Dr Iain Wilkinson is the BGS Vice President Education and Training. He works as a consultant geriatrician and is the Clinical Director of Frailty at Surrey and Sussex Healthcare NHS Trust. Iain is the clinical lead for the East Surrey Ageing Well group for Surrey Heartlands ICS, as well as being a Training Programme Director within Kent, Surrey and Sussex. He also runs a weekly movement disorder clinic.
There are two important surveys taking place at the moment that, as BGS members, you need to know about. As you will all no doubt be aware, there is a review taking place of postgraduate training in England, which is being led by Professor Steven Powis. The review is starting with a data collection/listening exercise. I would encourage you as BGS members to contribute your views, whether you are a doctor in training or a consultant in England. You can do this either via local deanery-based engagement or via the national call for evidence. The latter survey is open until 20 May.
In addition, and linked to the training review, the Royal College of Physicians (RCP) is running its own survey as part of the Nextgen review of education, which is open to all parts of the UK until 5 May.
I would urge you all to have your say and use the evidence that you are aware of to encourage a richness of discussion within these surveys. I know personally that I need to think about these things in some detail before submitting my thoughts and linking to the evidence behind them, and a heads-up often helps me order my thoughts before starting a survey. Below is an idea of the sort of things the surveys cover.
The national review is going to focus on three key areas:
- Whether or not postgraduate medical training meets the needs and expectations of healthcare services and postgraduate doctors.
Geriatricians make up the largest group within the RCP, and the number of geriatricians per head of population varies across the country. There is a need to level up and ensure equity of access to specialist care. Linked to this is the training we offer doctors, which can vary considerably between different areas (e.g. whether there is access to training in specialist continence services).
The distribution of training posts does not reflect where older people live. Do Integrated Care Systems (ICSs) know enough about the number of trainees within a region to be able to plan local workforce development to meet the needs of the neighbourhoods of tomorrow? How has the shortened time in specialist training affected things, and what ‘generalist’ skills do the workforce need to care for their local population of older people living with multimorbidity, complex health and social care needs and advancing frailty/cognitive impairment?
As a trainee, you might also want to consider how posts are assigned within a given geographical area and how that relates to the specialty and the educational opportunities on offer. Do some areas manage this better than others? If so, why? Something I’m thinking about are deaneries where there is a single employer and the potential benefits this offers. Would a Multi-Specialty Recruitment Assessment (MSRA) enable a more coordinated and effective process? Would this improve fill rates at Internal Medical Training (IMT) for doctors who wish to become geriatricians? The current application process is, I feel, relatively academically weighted and there may be scope for something that takes a more rounded look. Then, once in post, what does good training look and feel like?
- How training is delivered and if it is flexible and adequate for a modern workforce with the current demands of the service we work within
In this section, questions are looking at the system of postgraduate education and whether this leads to a high-quality learning environment. Is the current system equitable and inclusive? There are, for example, significant differences in attainment in exams. How should this be addressed?

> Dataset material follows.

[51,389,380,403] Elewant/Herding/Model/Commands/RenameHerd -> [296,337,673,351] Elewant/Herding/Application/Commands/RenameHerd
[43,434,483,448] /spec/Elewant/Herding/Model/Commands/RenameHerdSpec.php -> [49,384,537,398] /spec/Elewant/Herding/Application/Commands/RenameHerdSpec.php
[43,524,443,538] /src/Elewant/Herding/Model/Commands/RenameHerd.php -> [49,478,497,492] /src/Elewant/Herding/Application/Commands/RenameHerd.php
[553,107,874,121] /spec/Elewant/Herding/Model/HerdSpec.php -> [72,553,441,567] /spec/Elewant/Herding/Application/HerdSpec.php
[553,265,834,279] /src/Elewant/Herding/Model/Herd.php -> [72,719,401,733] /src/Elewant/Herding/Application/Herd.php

Another focus of this area will be education time in job plans. How can the need to deliver high-quality education and supportive supervision to trainees be balanced with the ever-increasing demands of service delivery? Are there examples of this from your areas you could share with the national team?
- The three NHS strategic shifts – from hospital to community, from analogue to digital and from sickness to prevention.
As a specialty caring for a large and diverse patient community, we are well-positioned to have a view on these shifts set out by the Government. Our teams work in both acute and community settings and see the effect of significant health inequalities. I would encourage you to think about these three shifts and how they might affect where and how doctors might work in the future. What are the implications of this for training and for the skills they will need to develop as effective clinicians and leaders of tomorrow's health service?
Collectively, we have a strong voice as the BGS, and I know we all have our patients’ best interests at heart. This is our first opportunity for some time to impact and influence how our future workforce is trained and the skills that will be needed to look after our older patients, and ultimately, ourselves, in future. Let’s use it wisely!